No podemos dejar de pensar en las transformaciones que vive el mundo actual, de cambios acelerados y a veces radicales. Estos procesos tienden a barrer las estructuras subjetivas individuales y grupales y con los espacios que las sostienen. Necesitamos desarrollar nuevas formas de subjetividad cuya prioridad sea la producción de sentido de lo humano social, individual y grupal. Veo en el tema de los procesos evolutivos, una visión integral y holística, es decir, abarcativa, que permite a quien se forma en las ciencias humanas, sentar bases confiables y elásticas para poder resonar en armonía con el movimiento del desarrollo social más amplio.

Si queremos un mejor futuro tenemos que preparar y preparamos para él desde este presente, pero no sólo con aprendizajes intelectuales, académicos o técnicos, sino viviendo experiencias que faciliten integrar las lecturas con la vida, las experiencias con la reflexión, las vivencias individuales en los espacios grupales.
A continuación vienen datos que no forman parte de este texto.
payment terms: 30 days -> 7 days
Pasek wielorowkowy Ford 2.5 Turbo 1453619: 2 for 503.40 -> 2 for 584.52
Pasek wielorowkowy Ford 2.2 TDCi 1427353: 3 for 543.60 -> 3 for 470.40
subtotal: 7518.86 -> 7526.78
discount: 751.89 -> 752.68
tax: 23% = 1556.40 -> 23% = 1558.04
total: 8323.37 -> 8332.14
Aquí, apuntaría a lo que un autor como E. Pichón Riviere llama un E.C.R.O., un Esquema Conceptual, Referencial y Operativo, integración de pensamientos y afectos, la conjunción del decir y el hacer. En el camino, y desde hace algún tiempo muchos transitan por lo que S. Gawain llama El sendero de la transformación, el que se verá enriquecido por muchos y diversos aportes que provendrán no sólo de la ciencia, del laboratorio o de las computadoras; las experiencias grupales no perderán su vigencia, antes bien, estando resueltos la mayoría de los problemas técnicos, nos daremos cuenta que el ser humano seguirá siendo el eje de las preocupaciones y de las acciones para alcanzar sociedades, instituciones y organizaciones más dinámicas, participativas y orientadas al pleno desarrollo del potencial humano de cada uno de nuestros congéneres; los docentes en este caso, tienen una función de suma importancia: transmitir la tradición y lo nuevo, y hacer partícipes a los jóvenes de conquistar el legado de nuestros antecesores.
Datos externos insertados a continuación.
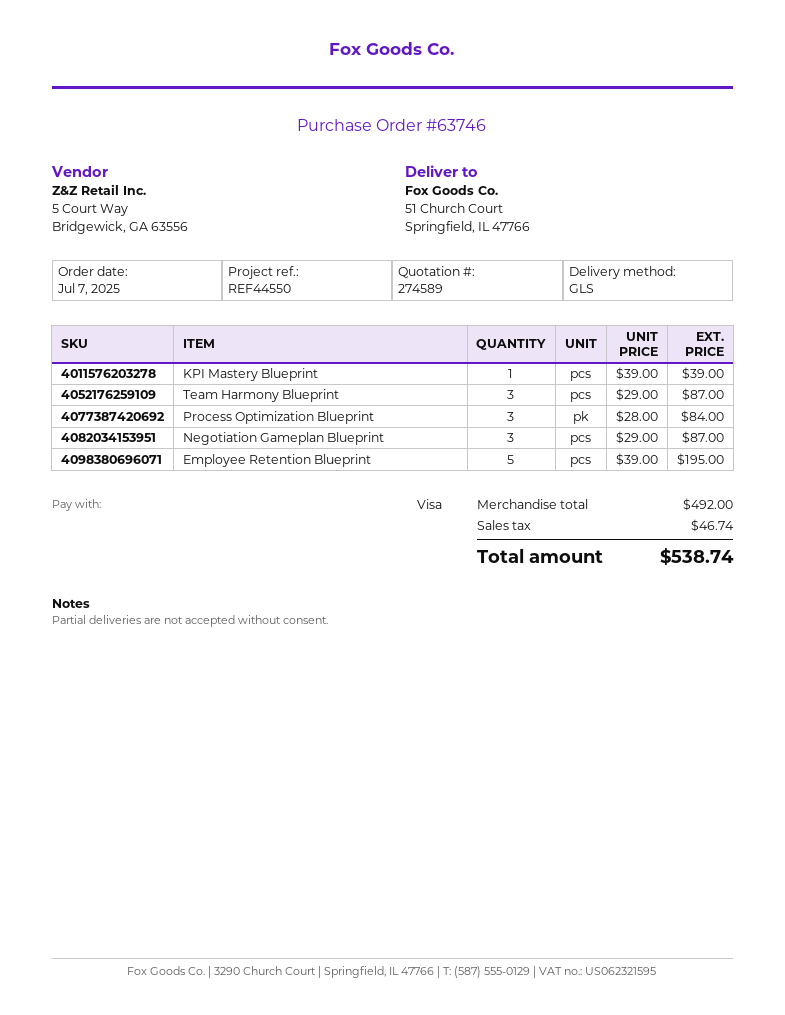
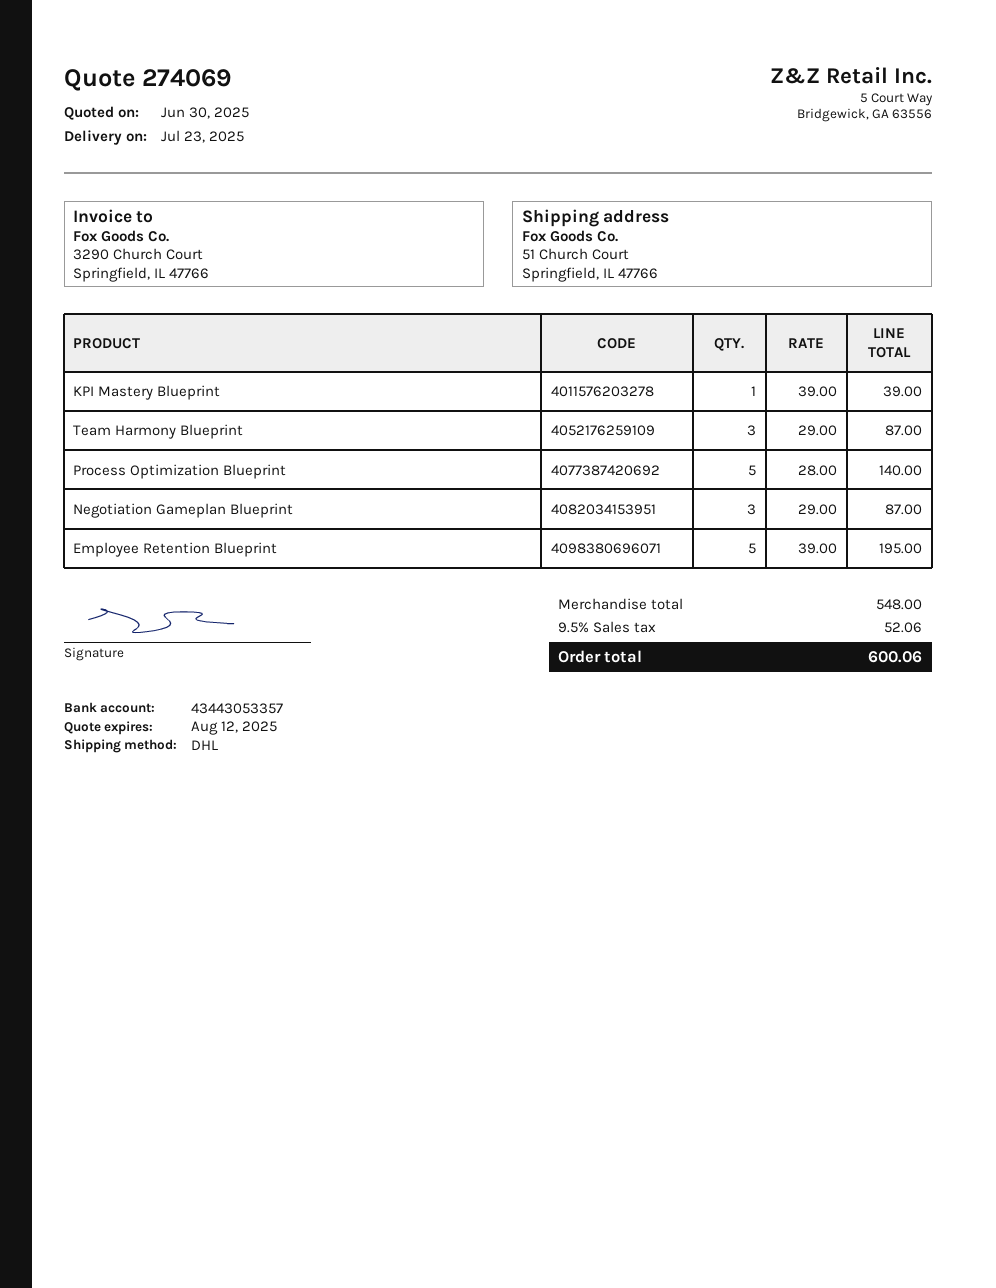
quote number: 274589 -> 274069
shipping method: GLS -> DHL
Process Optimization Blueprint: 3 x 28.00 = 84.00 -> 5 x 28.00 = 140.00
subtotal: 492.00 -> 548.00
tax: 46.74 -> 52.06
total: 538.74 -> 600.06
* Conferencia Pronunciada en la Esc. Preparatoria Técnica “Gral Emiliano Zapata”. En el marco de la XI Semana Nacional de Ciencia y Tecnología, el 28 de Oct. Del 2004.
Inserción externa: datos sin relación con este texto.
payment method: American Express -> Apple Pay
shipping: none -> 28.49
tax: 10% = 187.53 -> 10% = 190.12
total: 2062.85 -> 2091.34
** Lic. en Psic. Clínica. U.A.N.L. 1983. Formador de Coordinadores Grupales con Técnica Operativa. Actualmente Colabora con el Centro de Apoyo y Servicios Académicos de la U. A. N. L. como Consultor Externo en la Formación de Docentes y Tutores Universitarios. También, colabora como Instructor externo en la Normal Serafín Peña de Montemorelos Nuevo León, aplicando un Diplomado de Formación Docente, como entrenamiento para desarrollar la función de tutores normalistas.